From the first line to the last, copy the data exactly and drop the pictures.

──────── EXTRACTED DATA ────────

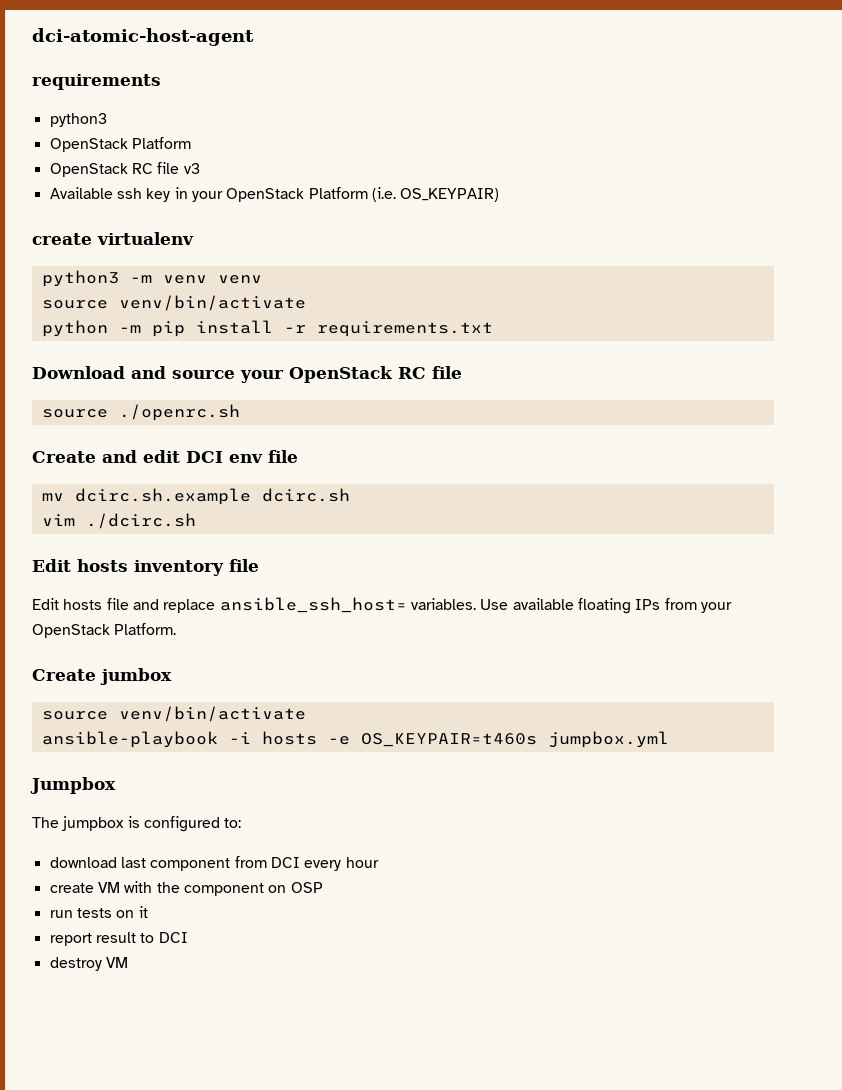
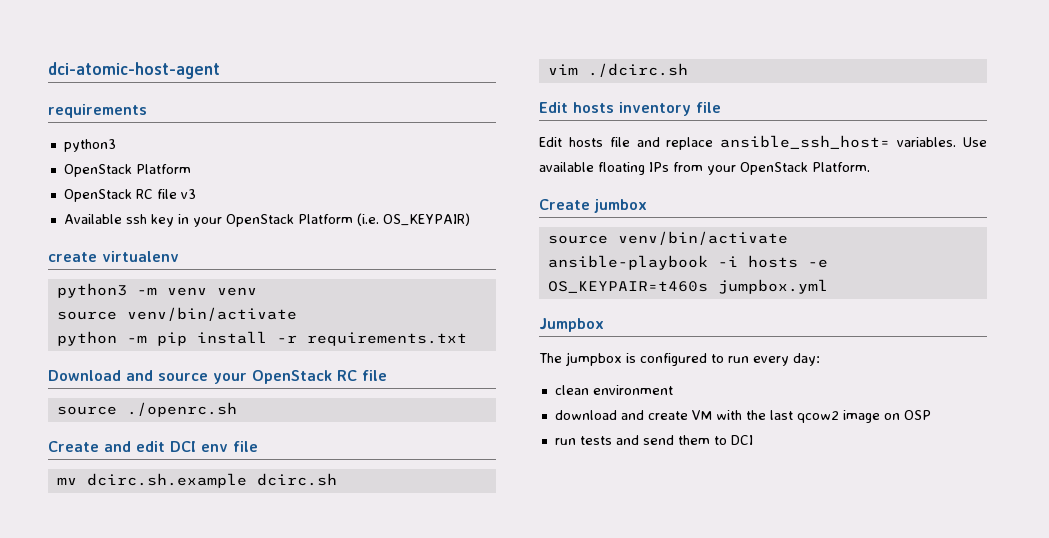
- The jumpbox is configured to:
- download last component from DCI every hour
- create VM with the component on OSP
+ The jumpbox is configured to run every day:
+ clean environment
+ download and create VM with the last qcow2 image on OSP
- run tests on it
- report result to DCI
+ run tests and send them to DCI
- destroy VM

────────

* **OUTPUT BELOW**
- The jumpbox is configured to:
- download last component from DCI every hour
- create VM with the component on OSP
+ The jumpbox is configured to run every day:
+ clean environment
+ download and create VM with the last qcow2 image on OSP
- run tests on it
- report result to DCI
+ run tests and send them to DCI
- destroy VM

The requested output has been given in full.